Balat'ın Keyifli Mekanları: Rico Balat ve Maison Balat
Yeniden Balat başlığını atma sebebim, birçok kez gidip keşfetmem ve burada da paylaşmış olmamdan kaynaklanadursun, Balat dönüşmeye, değişmeye ve gelişmeye devam ediyor. Burası bence şehrin en farklı yerlerinden. Bir sokağından diğerine geçtiğinizde bile, kültür, gelir seviyesi ve insanların genel hallerindeki farklılıklarına şahit olabiliyorsunuz. Balat mekanları arşınlanmaya değer…
Balat’ın Mekanları
Metrodan Haliç durağında inip de sağlı sollu manzaranın keyfine varınca, iyi ki geldim diyorum. Malum Anadolu yakası insanı olduğumdan yolum uzun. Hemen bir otobüse atlayıp Balat durağında iniyorum ve sokaklara dalıveriyorum. Önce daha önceden keşfetmiş olduğum Aziz Cafe’ye bir selam çakıp, Naftalin ve Arnavut Köftecisi’nden geçip en sevdiğim sokağında buluyorum kendimi Balat’ın. Daha önce gitmediğim yerlere gideyim dediğim için Forno’yu ve Cooklife’ı es geçiyorum bu seferlik; ama siz öyle yapmayın. Özellikle Forno’nun taş fırında hazırlanan pidelerini veya hafta sonu verdikleri o geniş kahvaltısını, Cooklife’ın da çikolatalı tatlılarını mutlaka deneyin.
Rico Balat Konum
Rico Çiçekli Bostan Sokak’ta sol yanda ufak bir mekan. Bir o kadar da şık ve huzurlu. Klasik olacak biliyorum; ama huzurlu ve sakin hissedebildiğimiz yerlerin peşini bırakmamak lazım. Sanırım Balat’a gittiğimde buraya tekrar tekrar uğrayacağım. Böyle hissetmemde sade, gri ve beyazların hakimiyetindeki dekorasyonun da etkisi büyük. İki üç masalık bir balkon kısmı var, içeride ise rahat oturma alanları tatlı yastıklar eşliğinde. En güzeli de sokağın sessizliği. Saatlerce otursanız kendi varlığınızı unutturacak kadar sakin. Menüde kahvaltı, tost gibi seçeneklerin yanı sıra salata, makarna ve krep çeşitleri de bulunuyor. Ben daha çok kahve içmek ve geldiğim yolun yorgunluğunu atmak için Rico’yu tercih ettiğimden içeceklerini denedim. Tavsiye ederim.
Maison Balat Konum
O mavi kapısını sosyal medya mecralarında görmeyen kalmamıştır sanırım Maison Balat’ın. Vodina Caddesi’nin tam ortasında sağda dikkati çekiyor bu kapı hemen. Kapıdan içeriye girdiğinizdeyse apayrı bir dünya. Eski antika eşyaların büyüsüne kapılmamak elde değil. Özellikle bardaklar ve bavullar ben de hemen eve götürmeliyim hissi yarattı. O porselenleri evi götüremedim; ama onlardan kahve içebildim dışarıdaki masalara kurulup. Hafta sonları hoş sunumlu genişçe bir kahvaltı yapabileceğiniz mekanda, değişen atıştırmalık ve tatlı çeşitleri de bulunuyor, havuçlu tarçınlı kek, cupcake gibi. Eh iyisi mi o mavi kapıyı siz de açın!
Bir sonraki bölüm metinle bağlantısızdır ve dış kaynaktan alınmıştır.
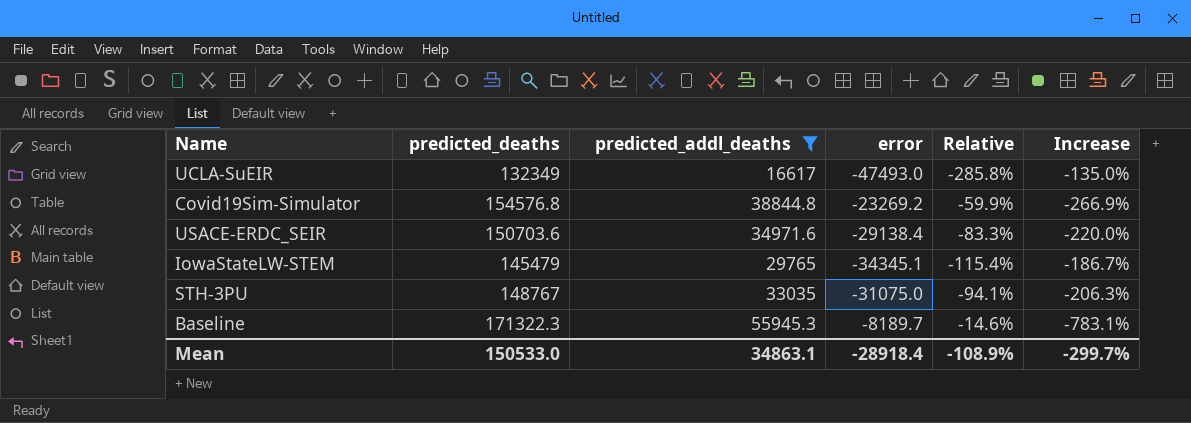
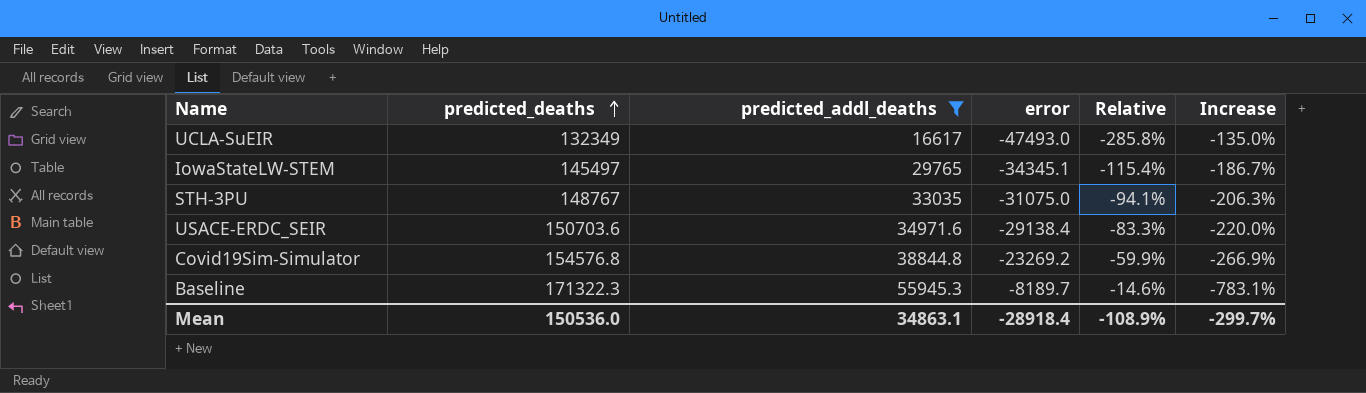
row order: none -> predicted_deaths ascending
IowaStateLW-STEM | predicted_deaths: 145479 -> 145497
Mean | predicted_deaths: 150533.0 -> 150536.0

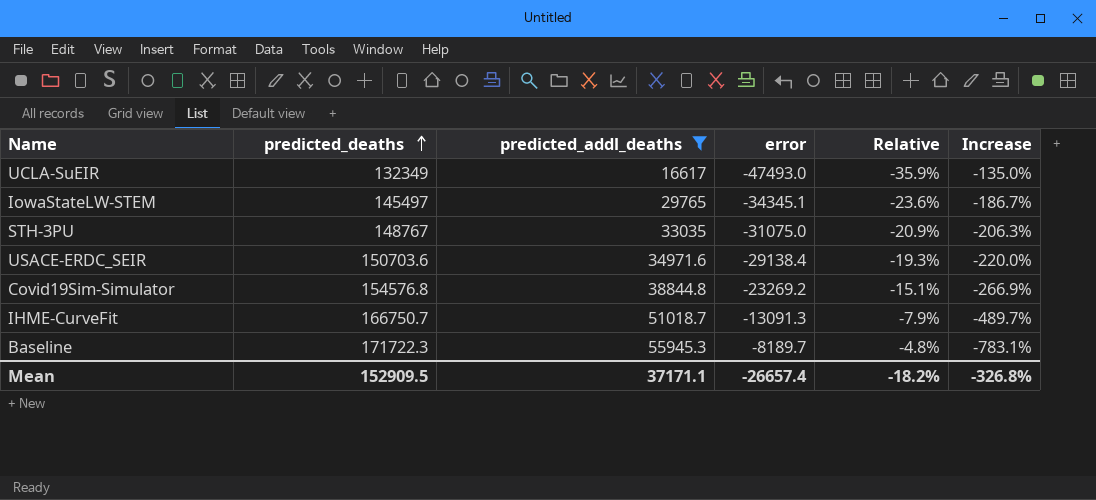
column Relative | formula: [error] / [predicted_addl_deaths] -> [error] / [predicted_deaths]
row IHME-CurveFit: none -> 166750.7 | 51018.7 | -13091.3 | -7.9% | -489.7%
Baseline | predicted_deaths: 171322.3 -> 171722.3
Mean | predicted_deaths: 150536.0 -> 152909.5
Mean | predicted_addl_deaths: 34863.1 -> 37171.1
Mean | error: -28918.4 -> -26657.4
Mean | Relative: -108.9% -> -18.2%
Mean | Increase: -299.7% -> -326.8%

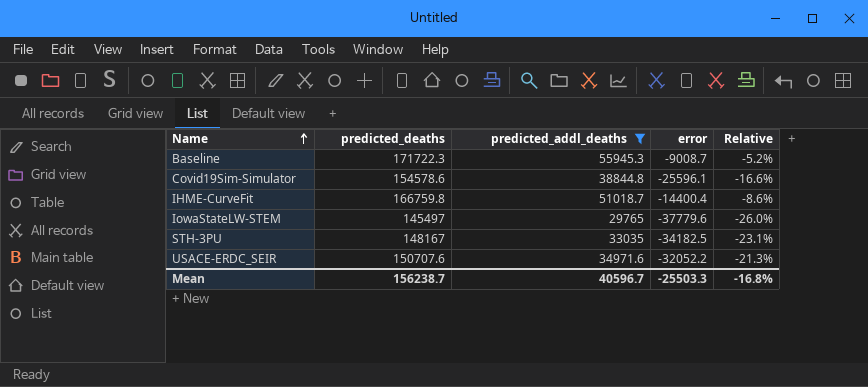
row order: predicted_deaths ascending -> Name ascending
column Increase | formula: ([predicted_addl_deaths] - [error]) / [error] -> none
row UCLA-SuEIR: 132349 | 16617 | -47493.0 | -35.9% | -135.0% -> none
Baseline | error: -8189.7 -> -9008.7
Baseline | Relative: -4.8% -> -5.2%
Covid19Sim-Simulator | predicted_deaths: 154576.8 -> 154578.6
Covid19Sim-Simulator | error: -23269.2 -> -25596.1
Covid19Sim-Simulator | Relative: -15.1% -> -16.6%
IHME-CurveFit | predicted_deaths: 166750.7 -> 166759.8
IHME-CurveFit | error: -13091.3 -> -14400.4
IHME-CurveFit | Relative: -7.9% -> -8.6%
IowaStateLW-STEM | error: -34345.1 -> -37779.6
IowaStateLW-STEM | Relative: -23.6% -> -26.0%
STH-3PU | predicted_deaths: 148767 -> 148167
STH-3PU | error: -31075.0 -> -34182.5
STH-3PU | Relative: -20.9% -> -23.1%
USACE-ERDC_SEIR | predicted_deaths: 150703.6 -> 150707.6
USACE-ERDC_SEIR | error: -29138.4 -> -32052.2
USACE-ERDC_SEIR | Relative: -19.3% -> -21.3%
Mean | predicted_deaths: 152909.5 -> 156238.7
Mean | predicted_addl_deaths: 37171.1 -> 40596.7
Mean | error: -26657.4 -> -25503.3
Mean | Relative: -18.2% -> -16.8%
İlginizi çekebilir: Lisya Kalma’da Balat Rehberi
Peki Balat’ta başka neler yapabiliriz?
Öncelikle sokakları arşınlayın tabii, evlerin önünde durup, buralarda ne hikayeler vardır kimler yaşıyordur diye düşünmek çok keyifli. Bugüne kadar hiç oralarda bulunmadıysanız sizi büyüleyecek Fener Rum Lisesi’nin yanına kadar çıkın. Yokuş dinlemeyin. Yakından daha da büyüleyici. Yorulduğunuzda kahve molası için en güzel adres Coffee Department. Hem atmosferi güzel hem de kahve çeşitleri lezzetli ve özel olarak hazırlanıyor. Bişeyler yemek isterseniz Cafe Pavita’nın bol çeşitli kahvaltısını veya mantısını deneyebilir, Maide Cafe’nin tatlıları, Köfteci Arnavut’un köfteleriyle bir öğünü geçirebilirsiniz. Rag’n Roll’u gezip ikinci el kıyafet ve antika eşya alışverişi yapabilirsiniz.
İlk yorumu siz yazın!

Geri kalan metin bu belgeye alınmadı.